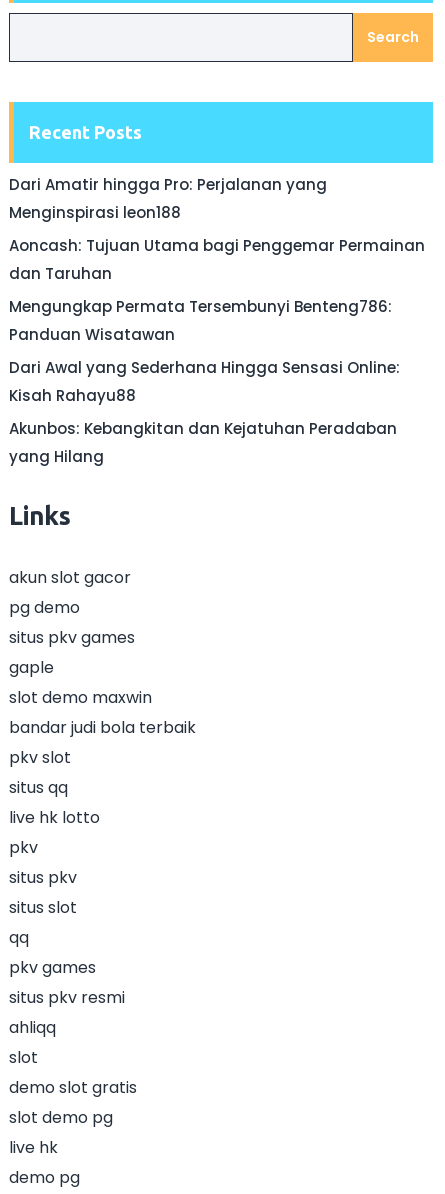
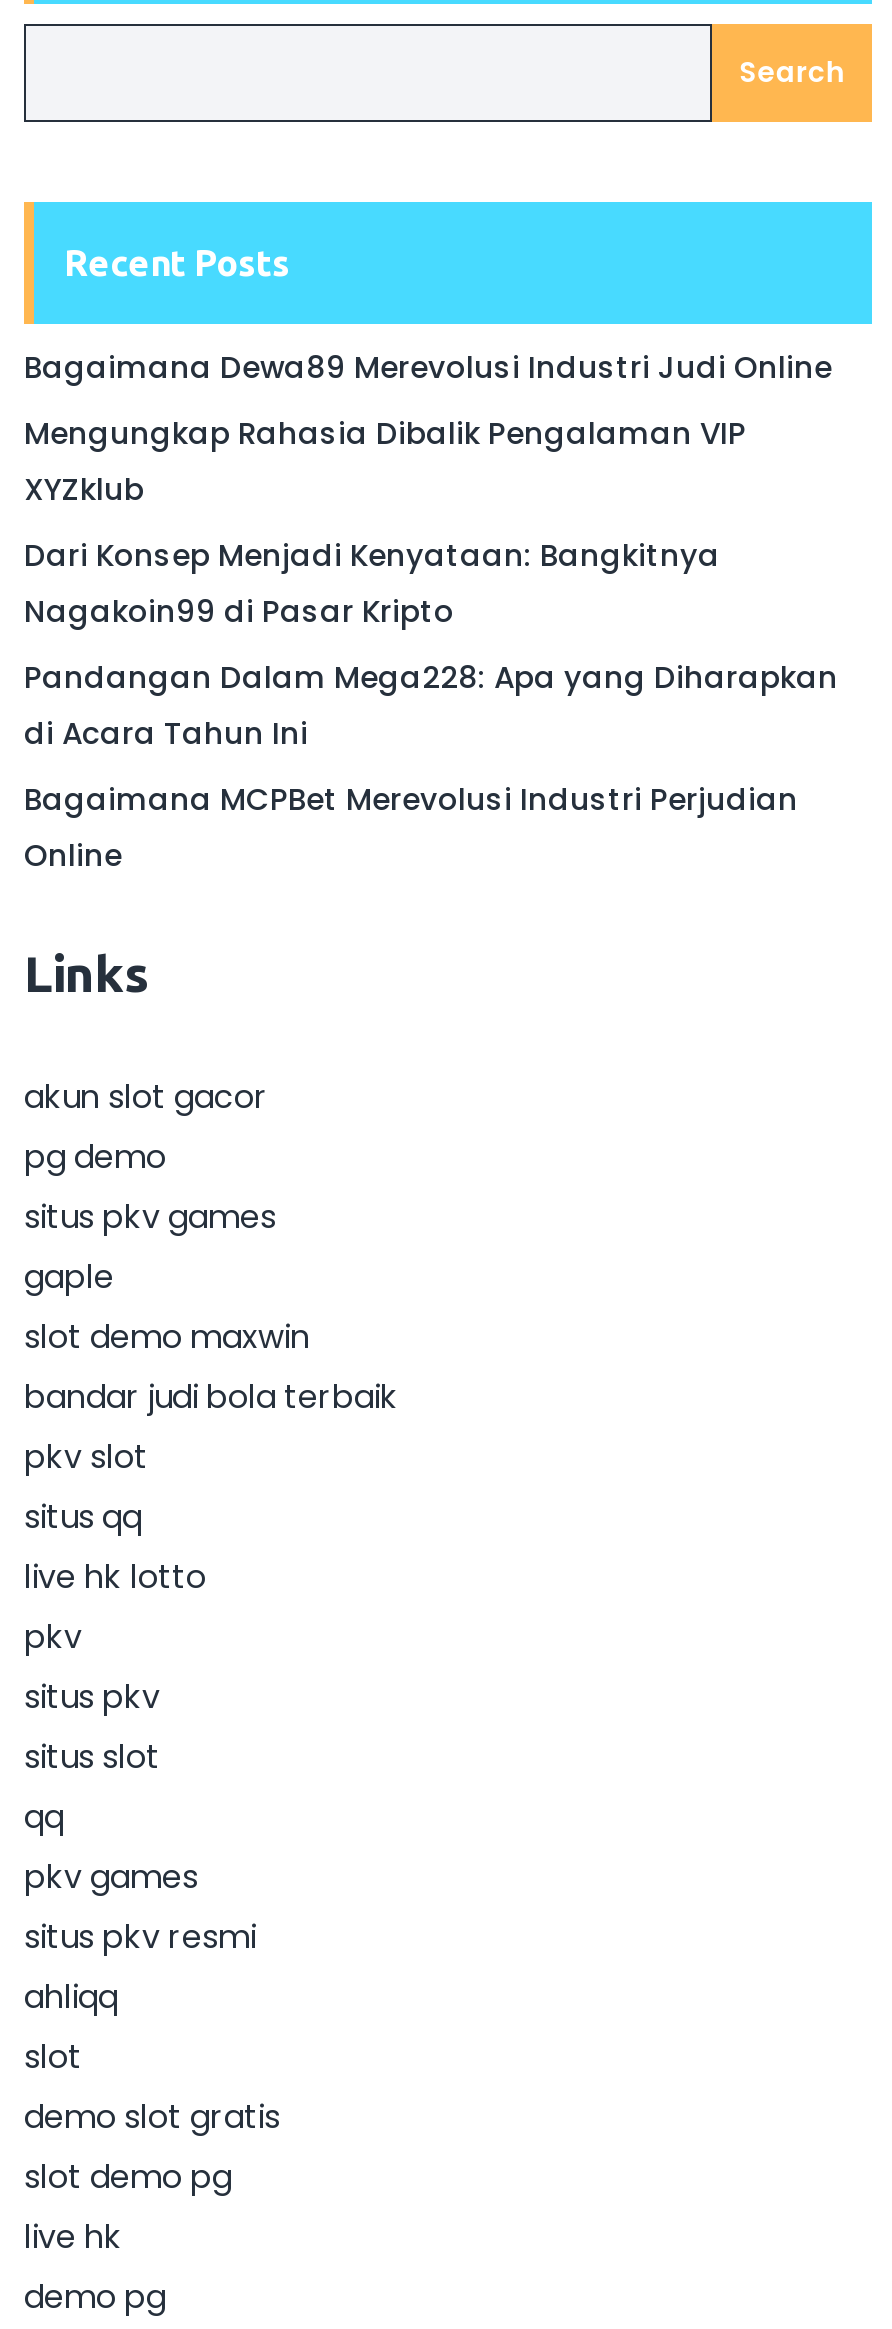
[9,174,327,223] Dari Amatir hingga Pro: Perjalanan yang | Menginspirasi leon188 -> [24,346,832,388] Bagaimana Dewa89 Merevolusi Industri Judi Online
[9,235,425,284] Aoncash: Tujuan Utama bagi Penggemar Permainan | dan Taruhan -> [24,412,746,510] Mengungkap Rahasia Dibalik Pengalaman VIP | XYZklub
[9,296,392,345] Mengungkap Permata Tersembunyi Benteng786: | Panduan Wisatawan -> [24,534,720,632] Dari Konsep Menjadi Kenyataan: Bangkitnya | Nagakoin99 di Pasar Kripto
[9,357,400,406] Dari Awal yang Sederhana Hingga Sensasi Online: | Kisah Rahayu88 -> [24,656,838,754] Pandangan Dalam Mega228: Apa yang Diharapkan | di Acara Tahun Ini
[9,418,397,467] Akunbos: Kebangkitan dan Kejatuhan Peradaban | yang Hilang -> [24,778,798,876] Bagaimana MCPBet Merevolusi Industri Perjudian | Online

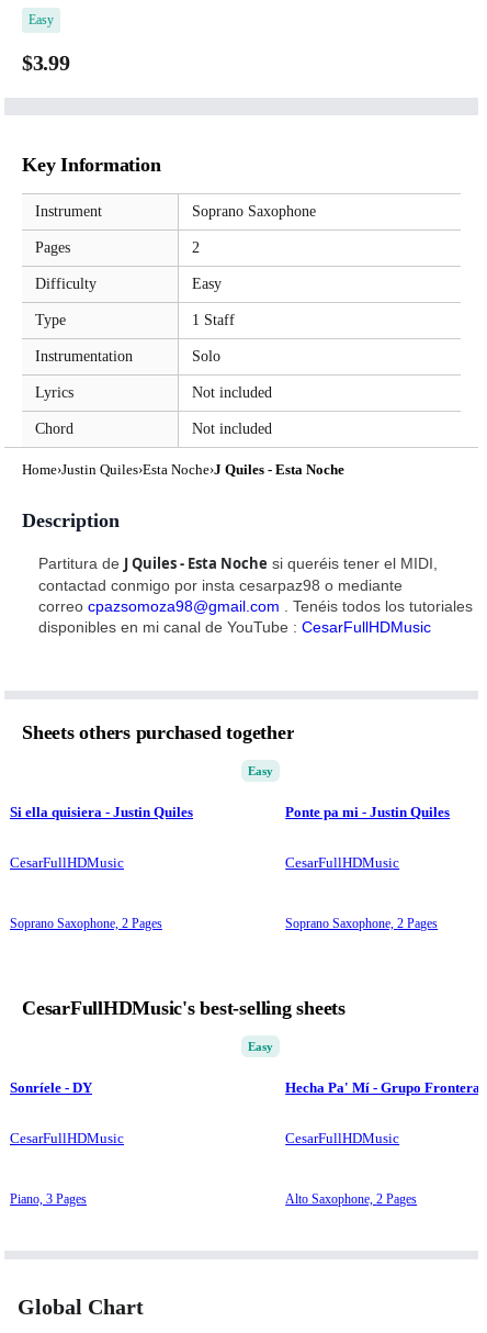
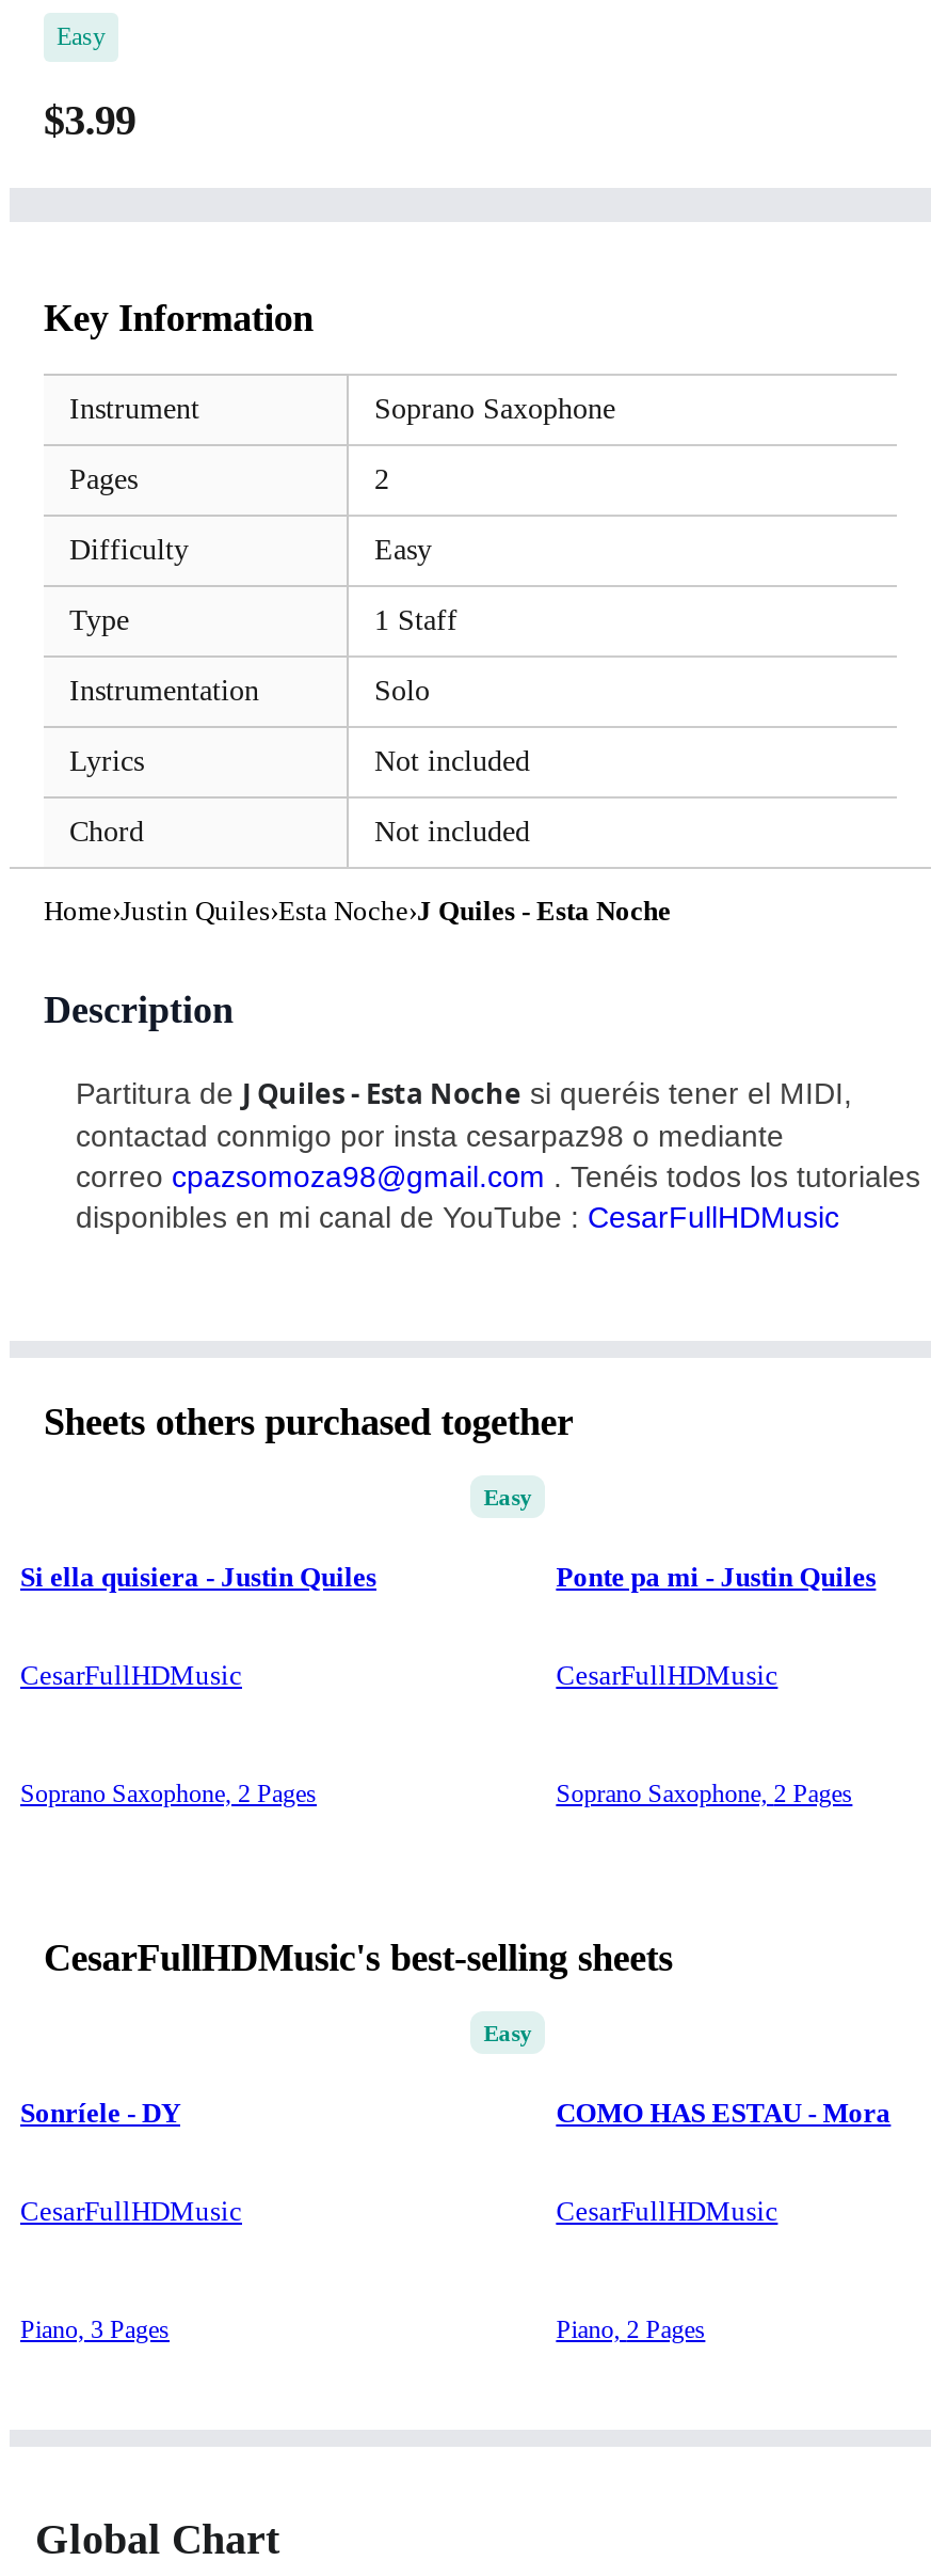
[285,1079,481,1096] Hecha Pa' Mí - Grupo Frontera -> [556,2096,891,2128] COMO HAS ESTAU - Mora
[285,1191,417,1207] Alto Saxophone, 2 Pages -> [556,2314,705,2344] Piano, 2 Pages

....

- **Work instruction**
Every line from the one containing "[9,418,397,467] Akunbos: Kebangkitan" through the last line of the records is to be reproduced exactly, with pictures left out and nothing else given.

- **Answer to the exercise**
[9,418,397,467] Akunbos: Kebangkitan dan Kejatuhan Peradaban | yang Hilang -> [24,778,798,876] Bagaimana MCPBet Merevolusi Industri Perjudian | Online

[285,1079,481,1096] Hecha Pa' Mí - Grupo Frontera -> [556,2096,891,2128] COMO HAS ESTAU - Mora
[285,1191,417,1207] Alto Saxophone, 2 Pages -> [556,2314,705,2344] Piano, 2 Pages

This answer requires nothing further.